Have you fallen for a Maine Coon? There is a good chance that you will not be disappointed by this magnificent cat, as comfortable in an apartment as in a house with a garden. When it comes to health, you naturally ask yourself questions. How to choose the right breeding? How can I put the odds on my side to welcome an animal in great shape? Learning about the diseases specific to the Maine Coon breed is already a good start.
What is a genetic disease in the Maine Coon?
A disease of genetic origin results from a mutation in one or more genes. Genes are contained in the nuclei of cells; they are made up of DNA and code for the different proteins that make up the cat’s body. If a code is wrong as a result of a mutation, the protein will be missing or faulty.
These diseases are transmitted from generation to generation in different ways:
- The dominant mode: it only takes one parent carrying the gene to have a sick kitten with a probability of one in two in the siblings.
- The recessive mode: both parents must be carriers of the mutated gene. In the litter, one out of 4 kittens (carrying the gene from the father and the mother) will be affected by the disease.
But it’s not always so simple… There are also genetic diseases depending on several genes, the environment or sex… Moreover, any carrier animal will not necessarily develop the disease with the same intensity.

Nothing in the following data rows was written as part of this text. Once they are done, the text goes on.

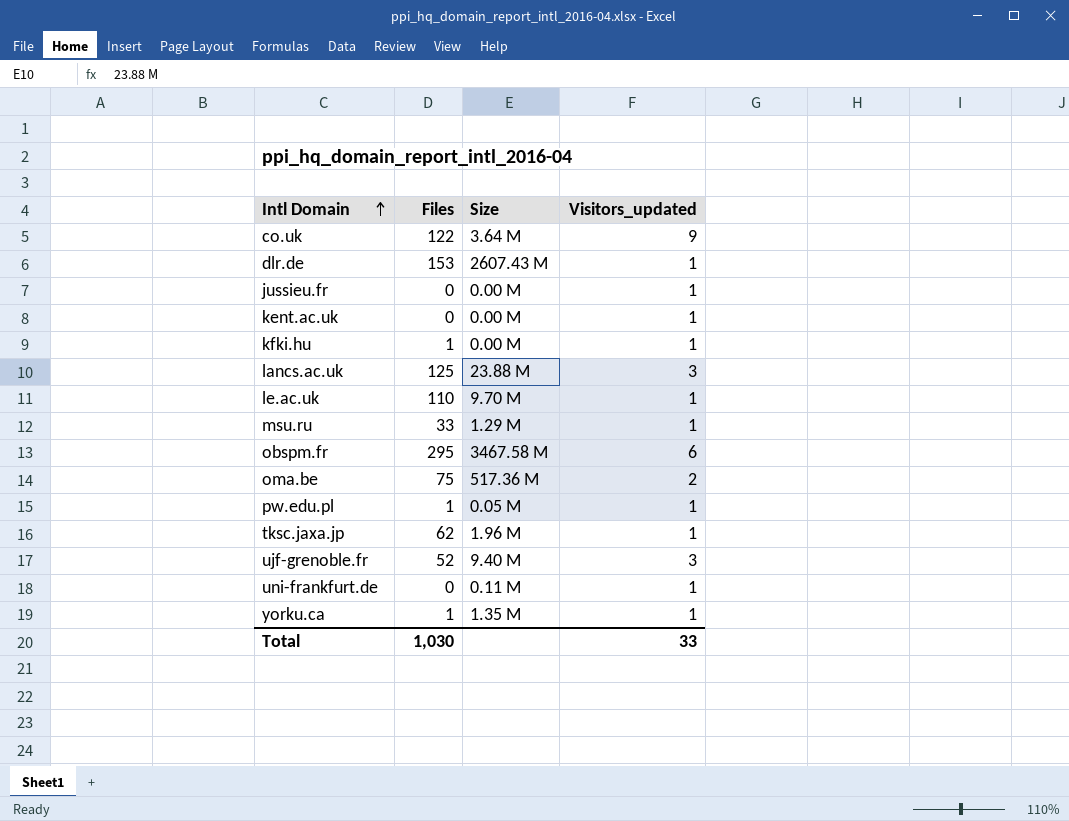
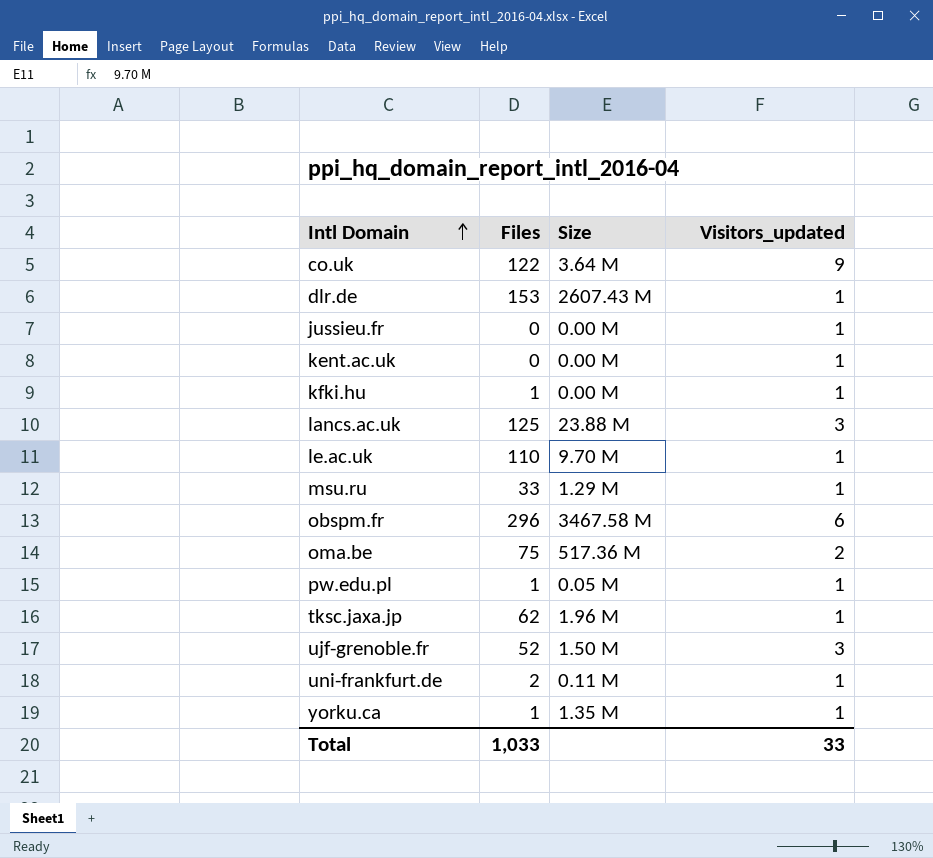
obspm.fr | Files: 295 -> 296
ujf-grenoble.fr | Size: 9.40 M -> 1.50 M
uni-frankfurt.de | Files: 0 -> 2
Total | Files: 1,030 -> 1,033

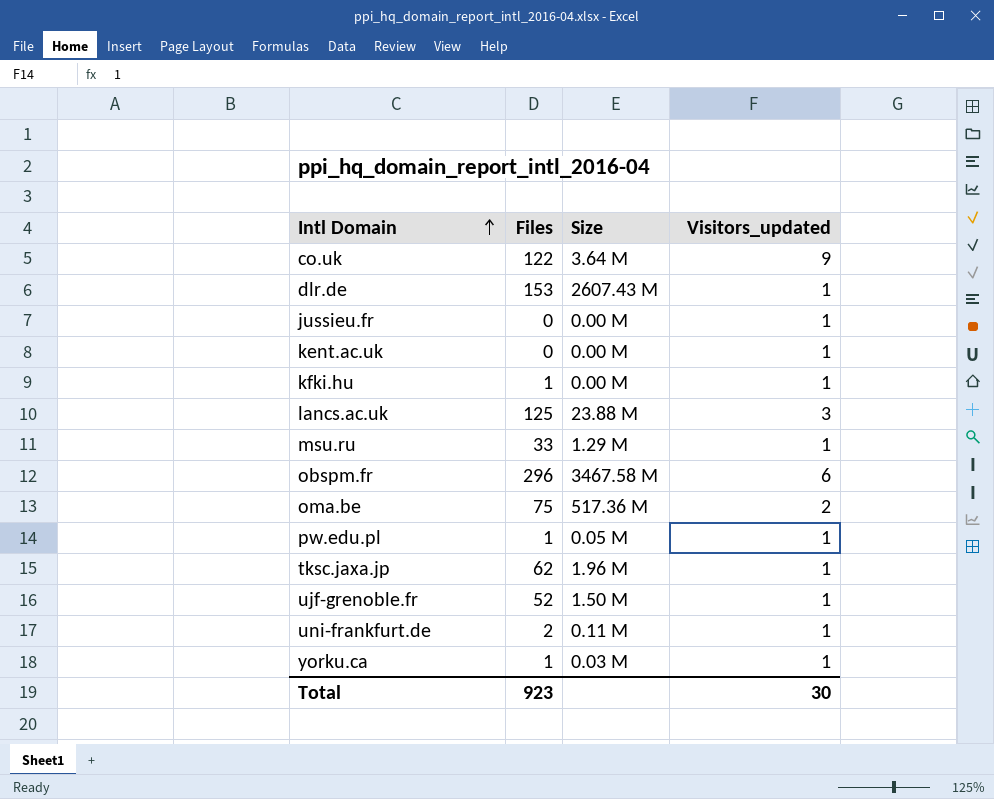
row le.ac.uk: 110 | 9.70 M | 1 -> none
ujf-grenoble.fr | Visitors_updated: 3 -> 1
yorku.ca | Size: 1.35 M -> 0.03 M
Total | Files: 1,033 -> 923
Total | Visitors_updated: 33 -> 30

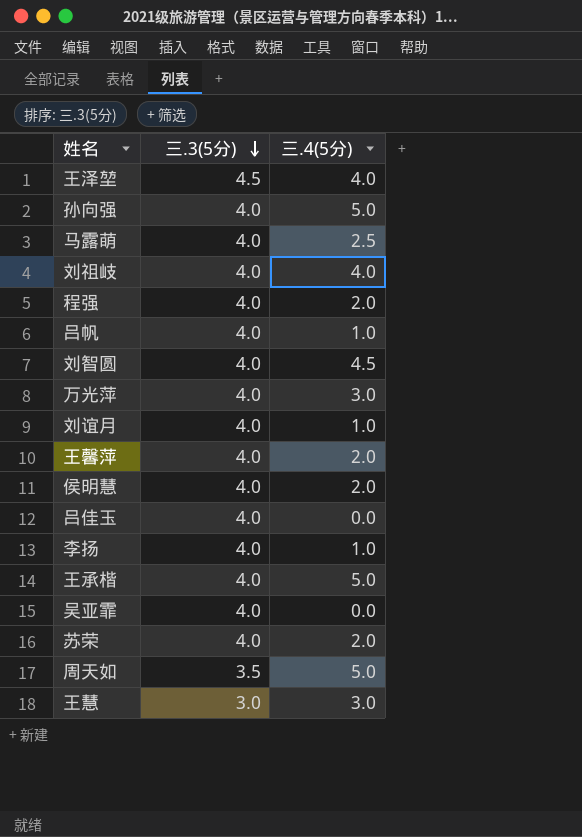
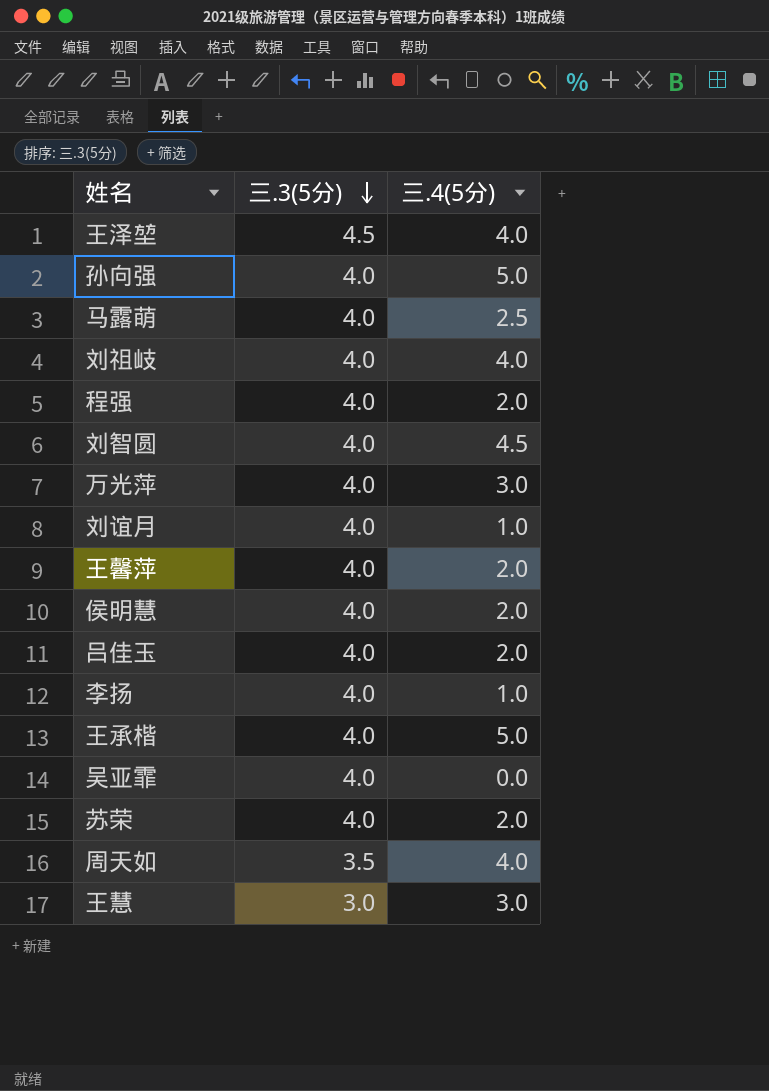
row 吕帆: 4.0 | 1.0 -> none
吕佳玉 | 三.4(5分): 0.0 -> 2.0
周天如 | 三.4(5分): 5.0 -> 4.0

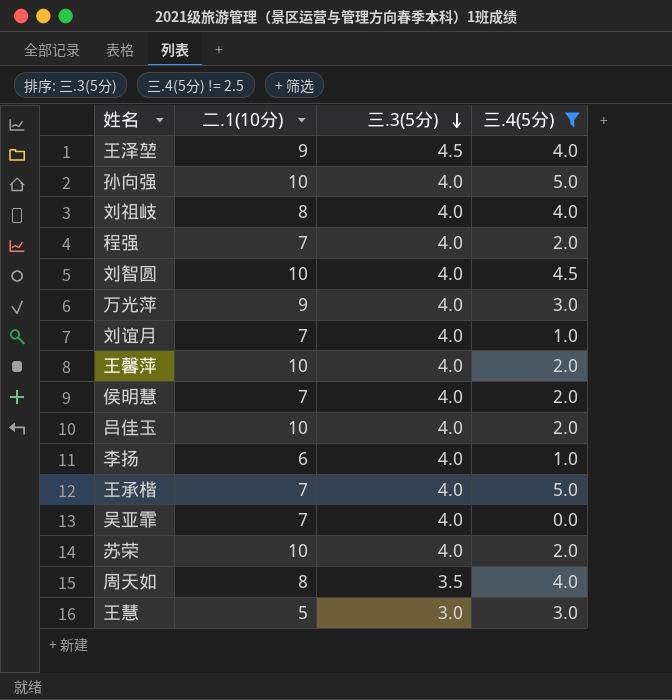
filter: none -> 三.4(5分) != 2.5
column 二.1(10分) | position: none -> 2

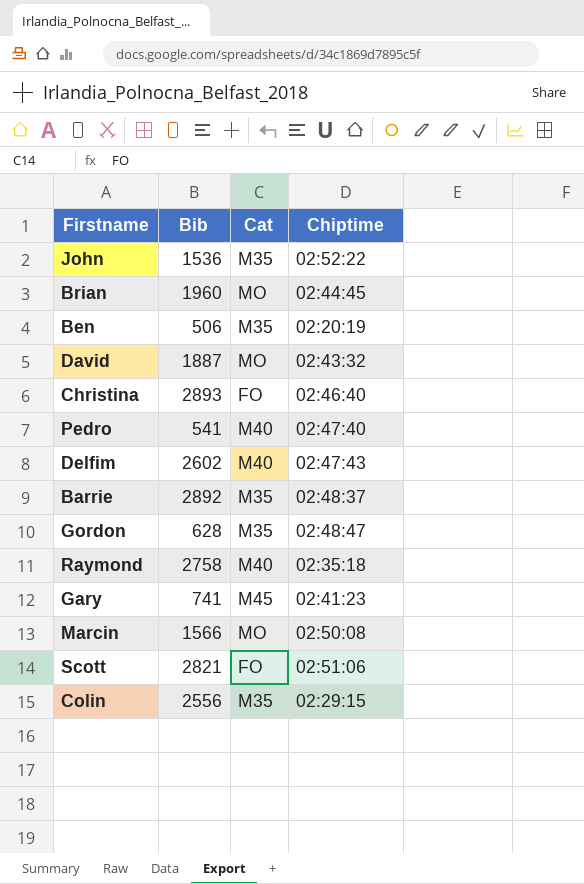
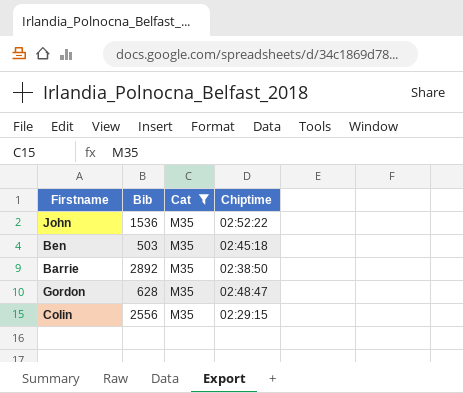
filter: none -> Cat = M35
Ben | Bib: 506 -> 503
Ben | Chiptime: 02:20:19 -> 02:45:18
Barrie | Chiptime: 02:48:37 -> 02:38:50

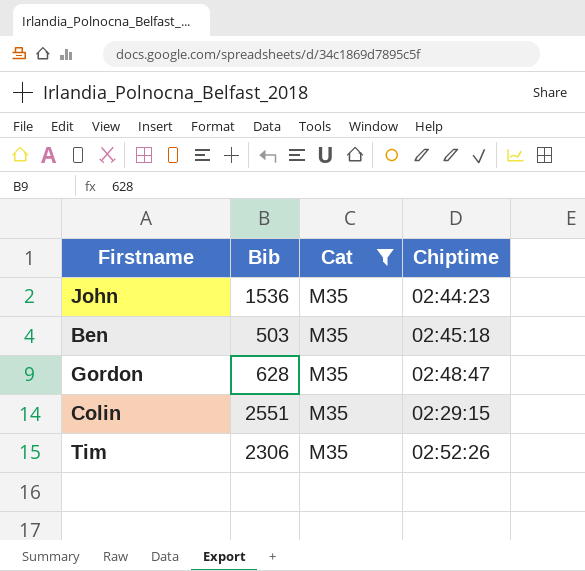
row Barrie: 2892 | M35 | 02:38:50 -> none
John | Chiptime: 02:52:22 -> 02:44:23
Colin | Bib: 2556 -> 2551
row Tim: none -> 2306 | M35 | 02:52:26

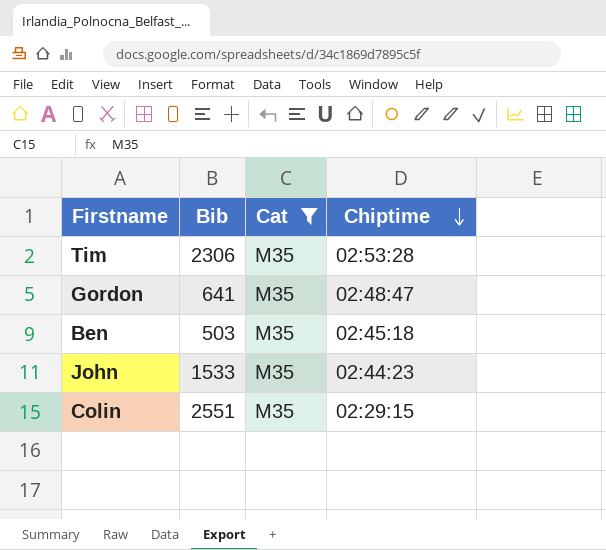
row order: none -> Chiptime descending
Tim | Chiptime: 02:52:26 -> 02:53:28
Gordon | Bib: 628 -> 641
John | Bib: 1536 -> 1533

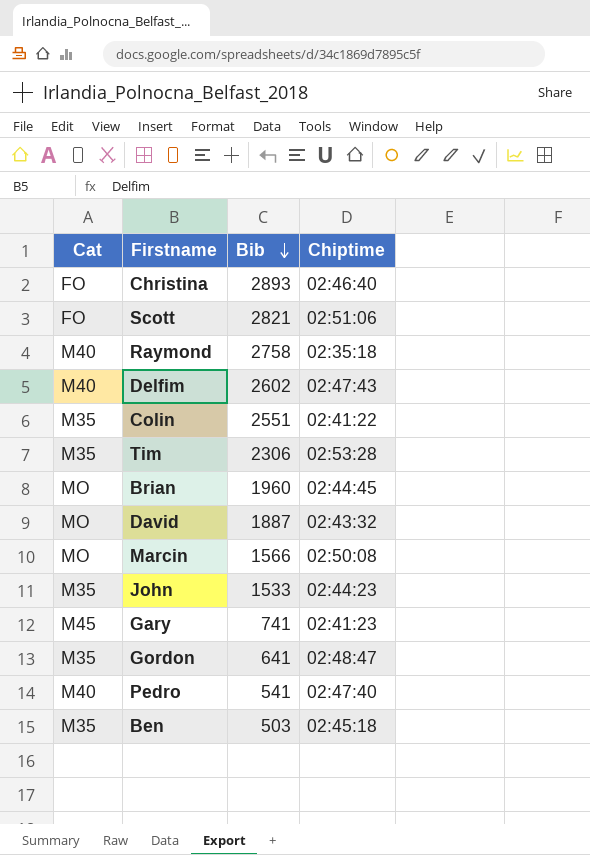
filter: Cat = M35 -> none
row order: Chiptime descending -> Bib descending
column Cat | position: 3 -> 1
Colin | Chiptime: 02:29:15 -> 02:41:22

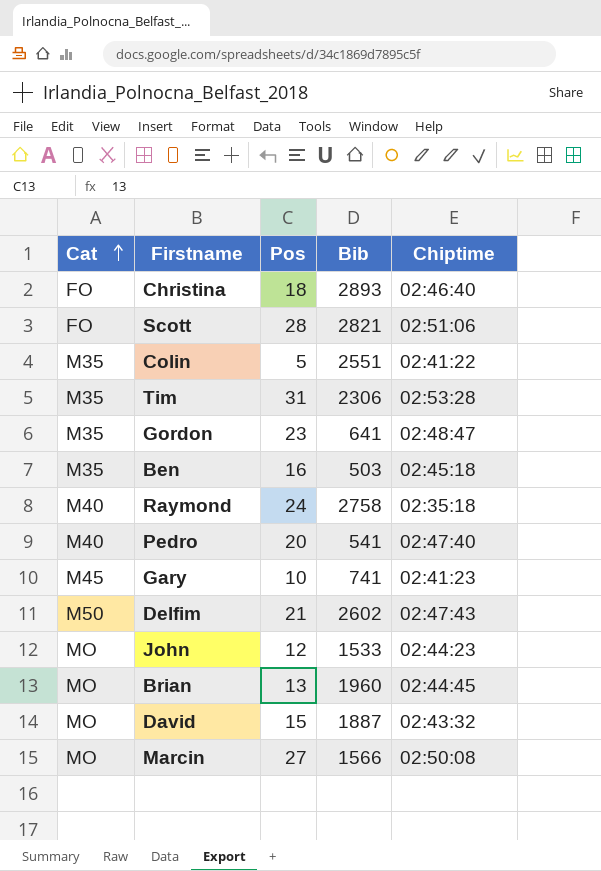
row order: Bib descending -> Cat ascending
column Pos | position: none -> 3
Delfim | Cat: M40 -> M50
John | Cat: M35 -> MO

In the Maine Coon, there are 4 major hereditary diseases:
Maine Coon Hypertrophic Cardiomyopathy (HCM)
It is certainly the best known of the Maine Coon genetic diseases. This pathology is linked to an autosomal dominant mutation (on the non-sex chromosomes) of the MYBPC gene.
It results in an abnormal thickening of the muscle of the heart leading to heart failure at a variable age (from 1 to 10 years). The cat will then present fatigue and breathing difficulties. On auscultation by the veterinarian, a heart murmur is often audible. The precise diagnosis is made on ultrasound. Medications are available to slow the progression of heart failure.
There is a genetic test to determine if the cat is a carrier of the mutated gene. However, this test does not make it possible to presuppose the seriousness of the disease for this specific animal. On the other hand, there are other HCMs linked to other mutations or pathologies such as high blood pressure. A negative test therefore does not mean that your companion will never develop cardiomyopathy.
The frequency of this mutation in the Maine Coon population is estimated at 27%.
Other genetic diseases of the Main Coon
Autosomal recessive, it is a mutation on the PKLR gene. It causes a lack of the enzyme pyruvate kinase responsible for too rapid destruction of red blood cells. This results in anemia responsible for chronic fatigue. The severity of the disease varies from cat to cat.
The frequency of the mutation in French Maine Coons is not listed, but it is 12% in the United Kingdom and the USA.
Or spinal muscular atrophy. It appears in young kittens and results in muscle weakness and difficulty walking and jumping linked to a loss of neurons. The kittens remain handicapped for life. The mutation is autosomal recessive and the gene involved LIX1.
The mutated gene is present in 1% of Maine Coons. Given that both parents must be carriers of the mutation to give birth to a sick kitten (in 1 out of 4 cases), it is a rare disease.
It is a common polycystic kidney disease in certain cat breeds such as the Persian. It progresses to renal failure. In the Maine Coon, the percentage of carriers of the mutation (autosomal dominant on the PKD1 gene) is less than 1%.
Genetic testing in the Maine Coon
Genetic (or DNA) tests are performed on a sample of saliva or blood. They make it possible to determine whether the cat is a carrier of the mutated gene.
In farms, they are useful to rule out breeders carrying the mutation and risking transmitting it to their offspring. Regarding the Maine Coon, the LOOF (Official Book of Feline Origins) recommends carrying out DNA tests for HCM, PKDef and SMA. For certain recessive diseases such as SMA or PKDef, the tests make it possible to limit the risks by marrying a high-value heterozygous animal (carrier of a single mutated gene) with a healthy cat; The kittens will not be sick, but half will carry the defective gene and will have to be permanently excluded from breeding.
As an individual, and if his parents have not been tested, you can ask your veterinarian to take a sample from your animal for HCM, the most common genetic disease in Maine Coons.